Two aspects of finance for filmmaking were discussed at the symposium. One was the possibility of offering a set of incentives to attract foreign filmmakers to bring projects to Belize and the other was the prospect of Government making it easier for filmmakers to have access to filming equipment.

Toombs said that the Government doesn’t necessarily need to own equipment but he believes that the Government should make it easier for private sector companies to purchase and bring the equipment into the country at a cheaper rate. He said it’s very expensive to be an audio-visual producer in Belize because the cost of bringing in the equipment is almost double the equipment’s price.

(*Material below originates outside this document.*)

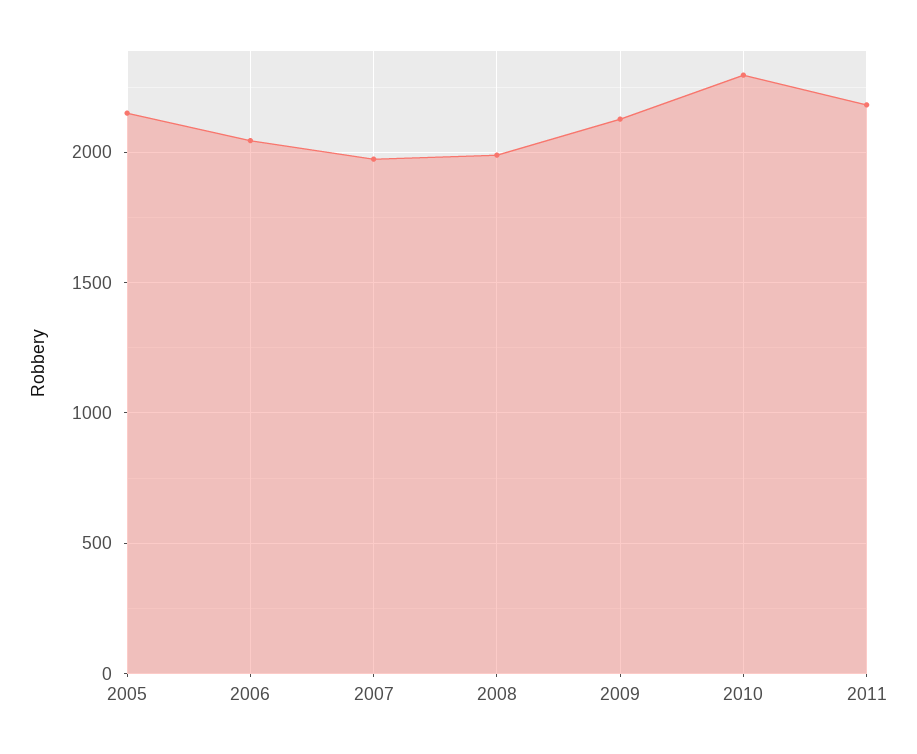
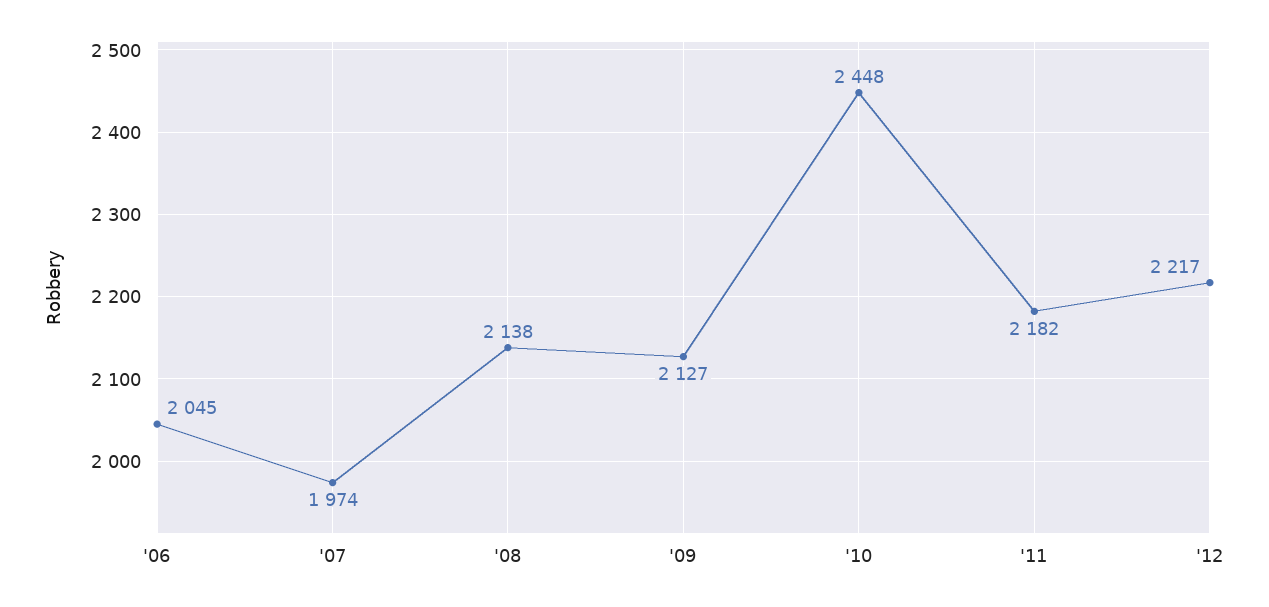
2005: 2150 -> none
2008: 2000 -> 2138
2010: 2300 -> 2448
'12: none -> 2217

Sudz Sutherland, a Canadian filmmaker, elaborated on the idea of Belize offering an incentive to filmmakers. Sutherland’s latest movie, Home Again, was an independent, low-budget film costing him around US$3.5 million. The movie is about Jamaican deportees and he wanted to shoot the film in Jamaica. He could not afford to do so, but after looking around for an alternative, he chose Trinidad as a shooting location.

His reason for doing so was that Trinidad offered a 35 percent tax incentive. He was given back $350,000 of the amount he spent on the movie in Trinidad. Based on how well the arrangement with Trinidad worked for his project, he is suggesting that a film incentive program be implemented in Belize. Sutherland said that the program could boost the development of the film industry, and by extension both education and infrastructure, in the country.

Rhodni Skelton is a film commissioner for the British Virgin Islands. He believes that policymakers need to get on board with the film industry and see what the benefits are for the country. He said that policymakers need to make acquiring funding easier. His advice was to form a commission that will facilitate the acquisition of financing for filmmakers.

Skelton said that the industry is a door for creative young people to be exposed to and it can allow them to think outside the box.

Sutherland stated that Belize needs to have a “world brand” in order to be more recognizable. He thinks that one of the ways that could be possible is through music — the way Bob Marley’s music brought fame to Jamaica.

He said that Belize has what it takes to have a booming film industry because of its demographic diversity and unique connection to both the Caribbean and Central American regions, as well as the fact that Belize is an English-speaking country, which makes working in Belize easier.